Daily Digest

Duke settles Clean Air Act violations for $5.4 million

POLLUTION: In a settlement with the EPA, Duke Energy will pay $5.4 million for Clean Air Act violations dating back to the 1990s. (New York Times)

SOLAR:
• A new report ranks North Carolina second in the U.S. for new solar construction, but an expiring state tax credit will likely slow future growth. (Charlotte Business Journal)
• Advocates say another report ranking North Carolina as a top solar state affirms the need to maintain existing clean-energy policies. (Associated Press)
• Work begins on a 30 MW solar facility at a Georgia naval base. (Atlanta Business Chronicle)
• A Virginia solar firm wins $225,000 in a state competition for startups. (Washington Business Journal)

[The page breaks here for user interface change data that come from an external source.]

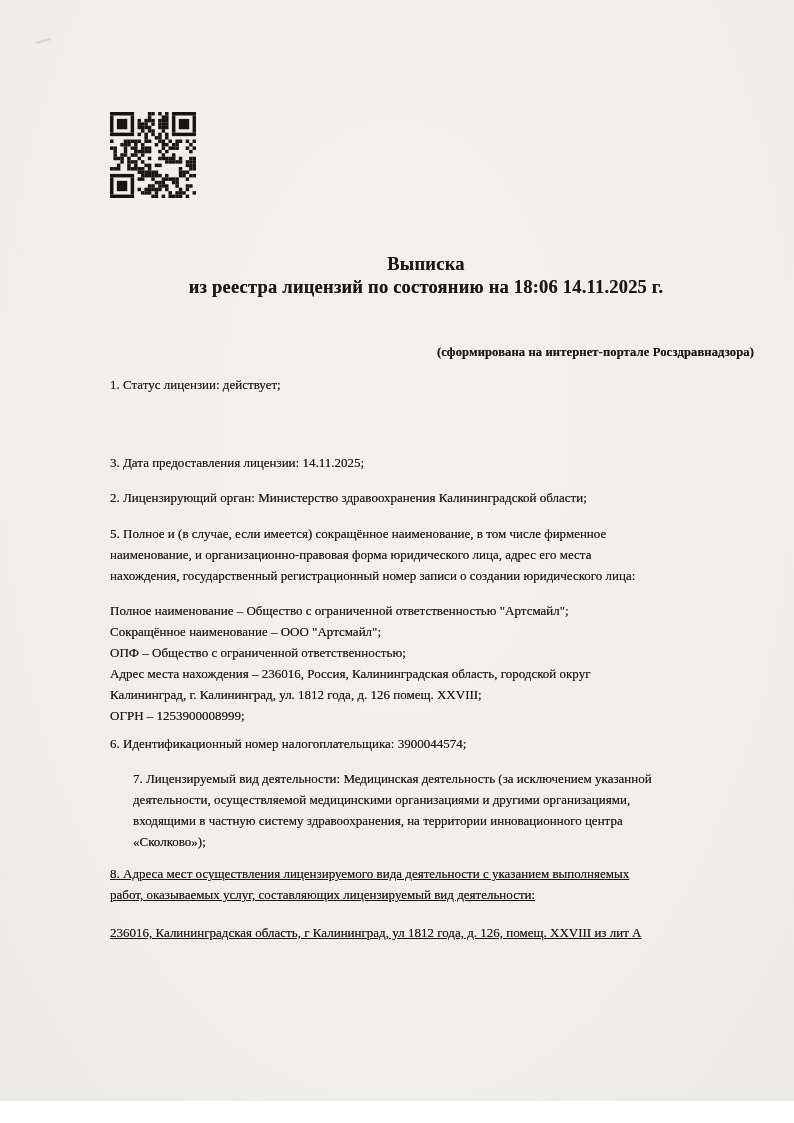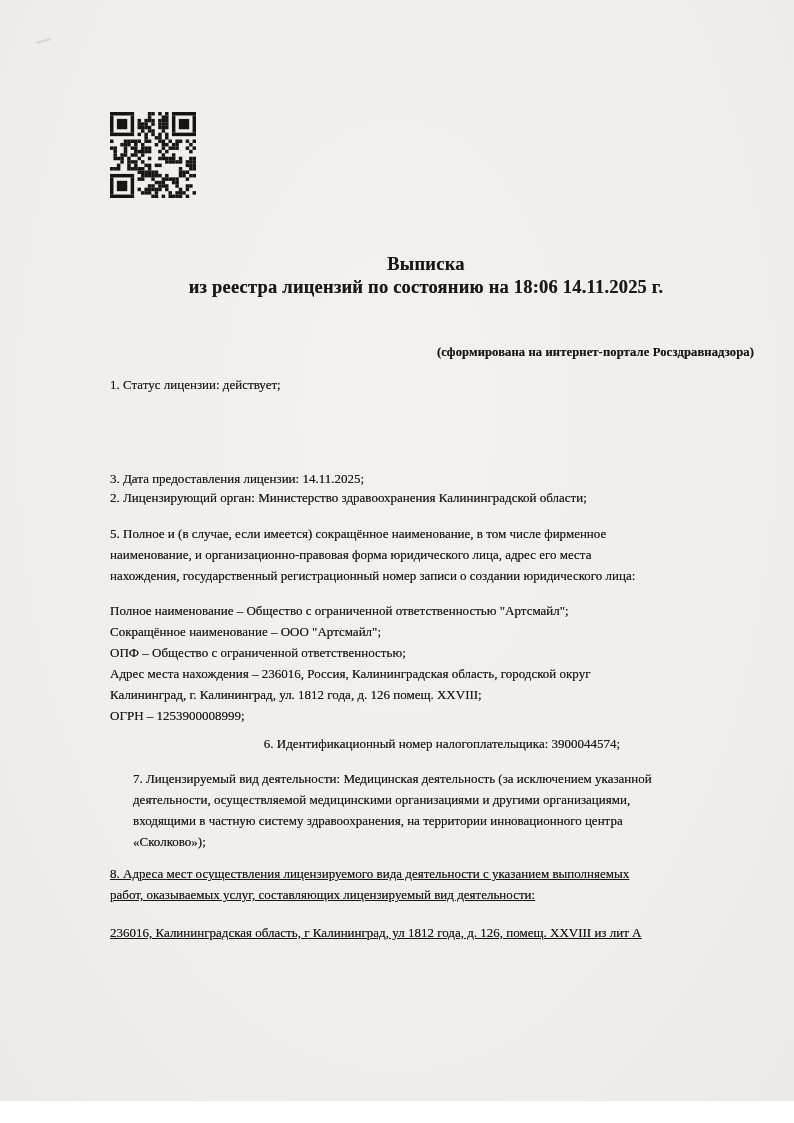--- a/index.html
+++ b/index.html
@@ -24,23 +24,23 @@
     font-weight:bold;font-size:18.5px;line-height:23px;letter-spacing:.2px;
   }
   .note{
     position:absolute;top:317px;right:40px;
     font-size:12.6px;font-weight:bold;letter-spacing:.1px;margin-top:28px;
   }
   .para{
     position:absolute;left:110px;width:664px;margin:0;
     font-size:13px;line-height:21px;white-space:pre-line;
   }
-  .p-status{top:374px;} .p-reg{top:415px;} .p-date{top:452px;margin-top:16px;}
+  .p-status{top:374px;} .p-reg{top:415px;} .p-date{top:452px;}
   .p-auth{top:487px;} .p-naming{top:523px;} .p-org{top:600px;}
-  .p-inn{top:733px;text-align:center;} .p-activity{top:768px;margin-left:23px;} .p-addr-intro{top:863px;text-decoration:underline;}
+  .p-inn{top:733px;} .p-activity{top:768px;margin-left:23px;} .p-addr-intro{top:863px;text-decoration:underline;}
   .p-addr{top:922px;text-decoration:underline;}
 </style>
 </head>
 <body>
 
 <div class="page">
 
   <div class="scratch"></div>
 
   <svg class="qr" viewBox="0 0 86 86">

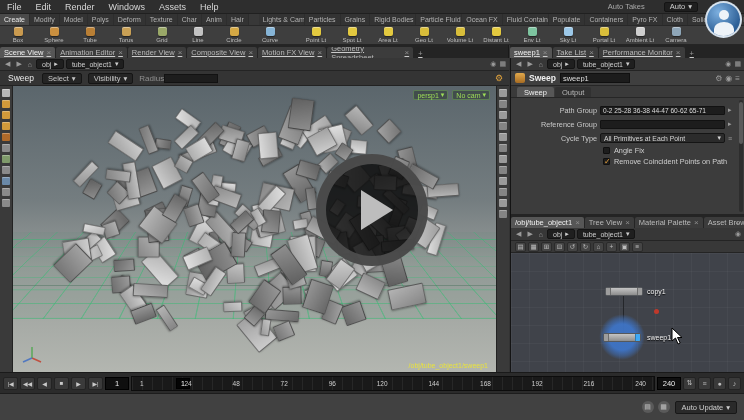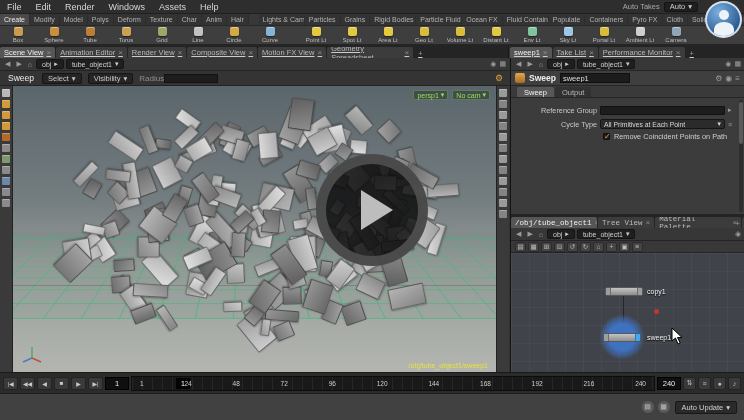--- a/index.html
+++ b/index.html
@@ -4,21 +4,21 @@
 <style>
   html,body{margin:0;padding:0;background:#666;}
   *{box-sizing:border-box;}
   .app{position:relative;width:744px;height:420px;background:#333;overflow:hidden;
        font-family:"Liberation Sans",sans-serif;color:#ccc;font-size:8px;}
   .bar{display:flex;align-items:center;white-space:nowrap;overflow:hidden;}
 
   
   .menubar{position:absolute;left:0;top:0;right:0;height:14px;background:#2e2e2e;border-bottom:1px solid #202020;font-size:9px;z-index:3;}
   .menu-item{padding:0 7px;color:#d6d6d6;}
-  .menu-right{margin-left:auto;display:flex;align-items:center;gap:4px;margin-right:46px;font-size:7.5px;color:#a8a8a8;}
+  .menu-right{margin-left:auto;display:flex;align-items:center;gap:19px;margin-right:46px;font-size:7.5px;color:#a8a8a8;}
   .chip{background:#1f1f1f;border:1px solid #141414;border-radius:2px;padding:0 5px;height:10px;display:inline-flex;align-items:center;gap:3px;color:#cfcfcf;}
 
   
   .shelf-tabs{position:absolute;left:0;top:14px;right:0;height:12px;background:#383838;border-bottom:1px solid #282828;font-size:7px;z-index:2;}
   .shelf-tab{padding:0 4px;height:100%;display:flex;align-items:center;color:#b2b2b2;border-right:1px solid #2d2d2d;background:#333;max-width:46px;overflow:hidden;flex:0 0 auto;}
   .shelf-tab.active{background:#4a4a4a;color:#eaeaea;}
   .spacer{width:10px;flex:0 0 auto;}
   .shelf-tools{position:absolute;left:0;top:26px;right:0;height:19px;background:#3e3e3e;border-bottom:1px solid #252525;z-index:2;}
   .shelf-tool{width:36px;flex:0 0 auto;display:flex;flex-direction:column;align-items:center;justify-content:center;gap:1px;}
   .sq{width:9px;height:9px;border-radius:2px;background:#8a8a8a;box-shadow:inset 0 1px rgba(255,255,255,.4),0 1px 1px rgba(0,0,0,.45);}
@@ -610,47 +610,56 @@
     <div class="ptabrow">
 
     <span class="ftab active">Sweep</span>
         <span class="ftab">Output</span>
       </div>
 
     <div class="pbody">
       <div>
 
           <div class="prow">
+          <span class="plabel">Path Group</span>
+          <span class="pval">0-2 25-28 36-38 44-47 60-62 65-71</span>
+          <span class="parrow">▸</span>
+        </div>
+          <div class="prow">
           <span class="plabel">Reference Group</span>
           <span class="pval"></span>
           <span class="parrow">▸</span>
         </div>
         </div>
       <div class="prow">
         <span class="plabel">Cycle Type</span>
         <span class="pselect">
           <span>All Primitives at Each Point</span>
           <span>▾</span>
         </span>
         <span class="parrow">≡</span>
       </div>
       <div>
 
+      <div class="cbrow">
+          <span class="cb"></span>
+          <span class="cblabel">Angle Fix</span>
+        </div>
           <div class="cbrow checked">
           <span class="cb"></span>
           <span class="cblabel">Remove Coincident Points on Path</span>
         </div>
         </div>
       <div class="scroll">
           <div class="thumb"></div>
         </div>
     </div>
 
     <div class="ptabs2">
-      <div style="display:flex;align-items:flex-end;font-family:Liberation Mono, monospace;">
+      <div style="display:flex;align-items:flex-end;">
 
       <div class="ptab active">
           <span>/obj/tube_object1</span>
           <span class="x">×</span>
         </div>
           <div class="ptab">
           <span>Tree View</span>
           <span class="x">×</span>
         </div>
           <div class="ptab">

UTILITIES: Duke Energy says it will continue to invest in clean energy, regardless of what happens in the North Carolina legislature. (Greensboro News & Record)

NATURAL GAS: A study finds natural gas pipeline replacement programs in cities like Durham, North Carolina have been effective in cutting methane leaks. (InsideClimate News)

OIL: A House subcommittee votes to lift the U.S. ban on crude oil exports. (The Hill)

OFFSHORE DRILLING:
• A federal report says workers reacted too slowly to stop a blowout on a Gulf drilling vessel in 2013. (Houston Chronicle)
• Shell is bringing the world’s largest offshore oil production vessel to drill in the Gulf of Mexico about 200 miles from New Orleans. (New Orleans Times-Picayune)
• A group of 300 businesses along the Atlantic coast send a letter urging President Obama to block offshore drilling. (The Hill)

COAL:
• The coal industry’s decline leaves Appalachian towns struggling to provide public services. (Bloomberg)
• Union members have few answers about how an Alabama coal firm’s bankruptcy will impact their pensions and other benefits. (Tuscaloosa News)

CLIMATE: Despite billions invested in infrastructure, experts are concerned New Orleans still isn’t adequately prepared for rising sea levels. (ClimateWire)

POLITICS: Environmentalists are pushing companies to leave the National Association of Manufacturers over its stance on pollution regulations. (National Journal)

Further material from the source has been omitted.